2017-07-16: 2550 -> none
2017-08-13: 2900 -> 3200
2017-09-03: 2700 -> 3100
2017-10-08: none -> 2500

--

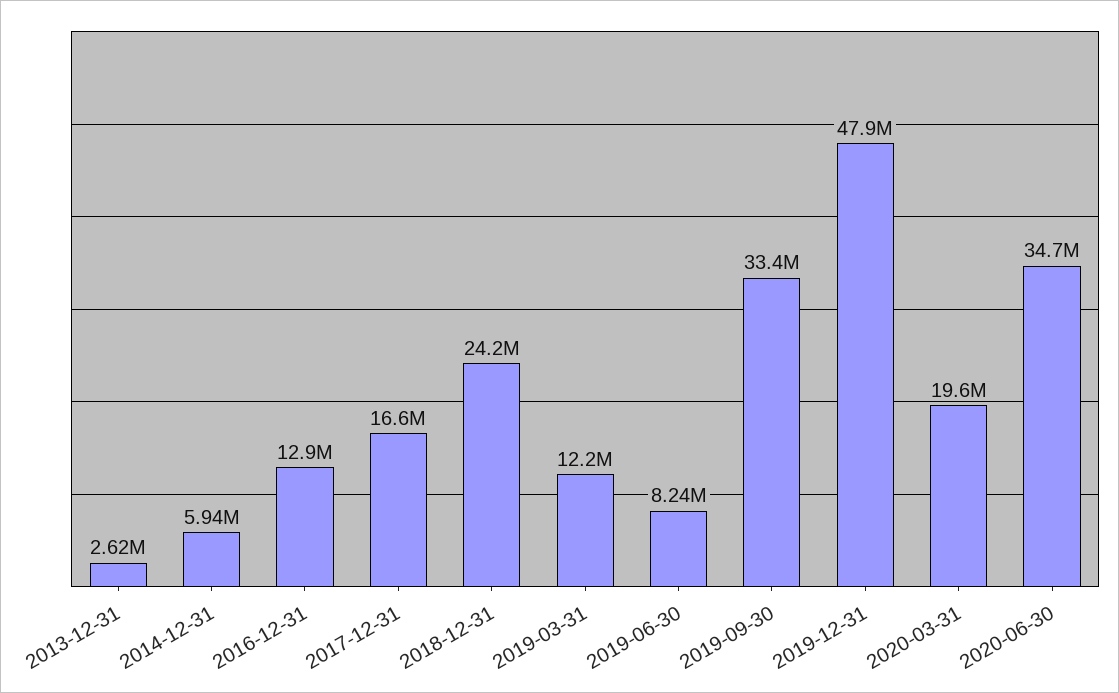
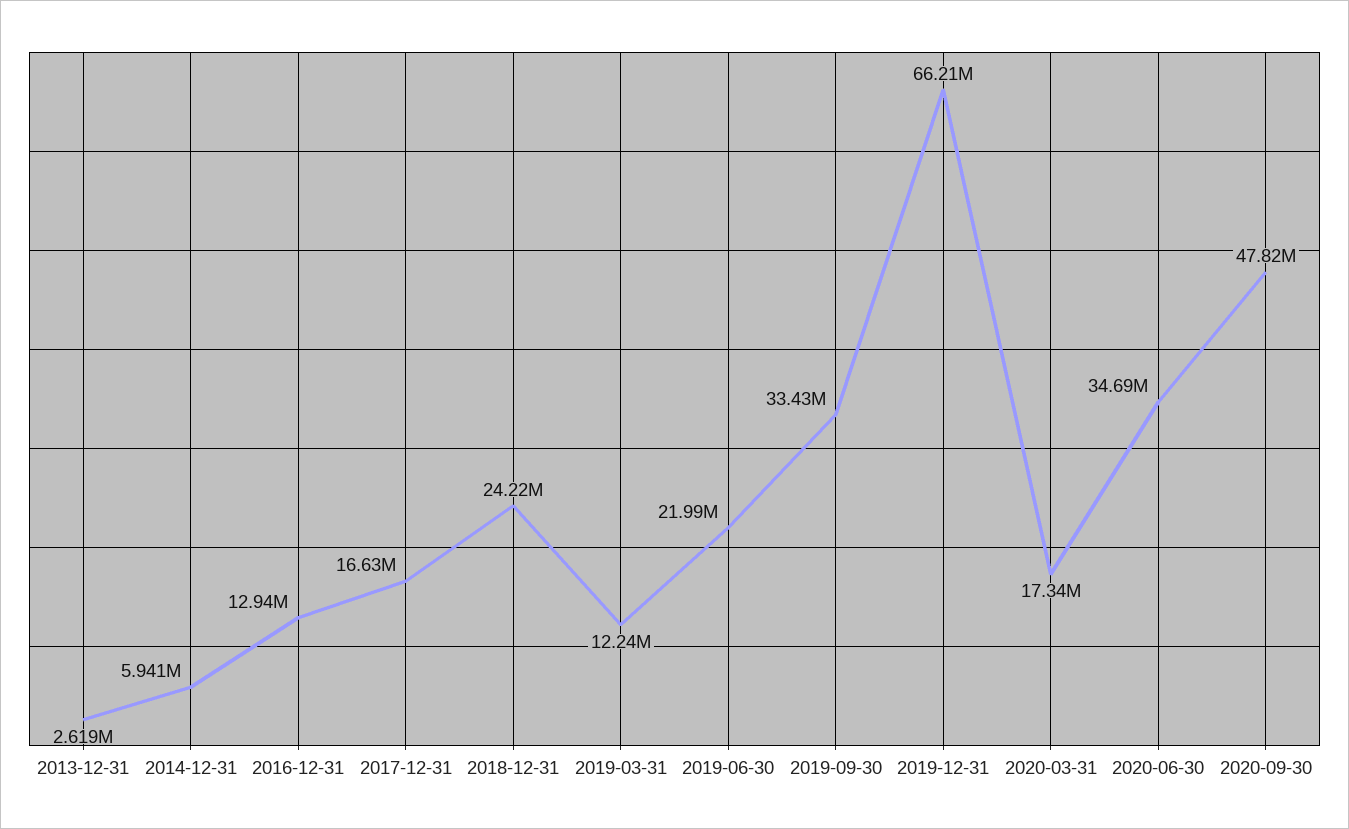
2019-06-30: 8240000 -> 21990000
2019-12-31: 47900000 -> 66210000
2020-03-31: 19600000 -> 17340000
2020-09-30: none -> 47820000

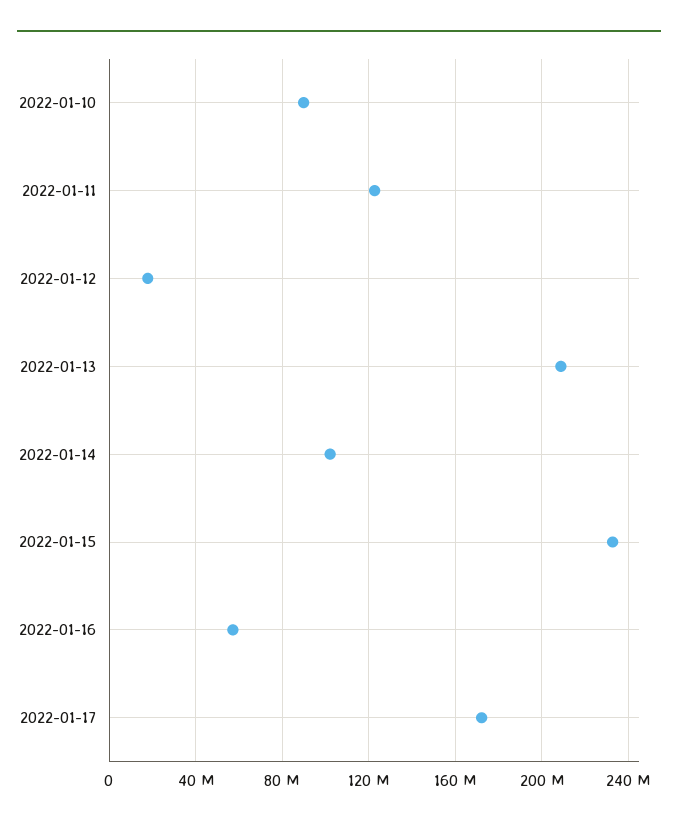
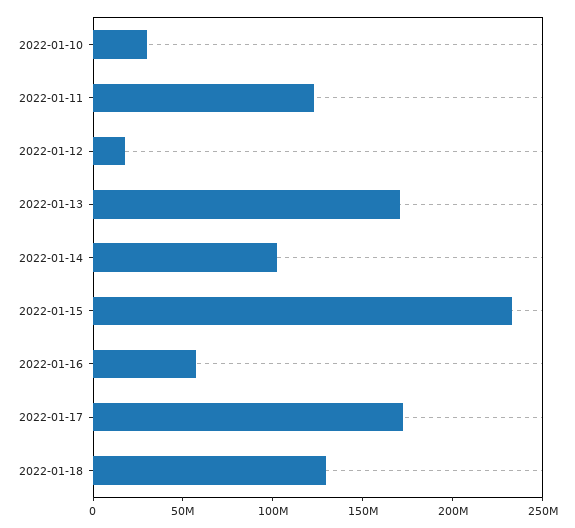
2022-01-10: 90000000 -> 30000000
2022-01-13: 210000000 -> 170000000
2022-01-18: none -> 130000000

Assignment
Where a line in the entries holds the word "none", copy that line.

Expected answer
2017-07-16: 2550 -> none
2017-10-08: none -> 2500
2020-09-30: none -> 47820000
2022-01-18: none -> 130000000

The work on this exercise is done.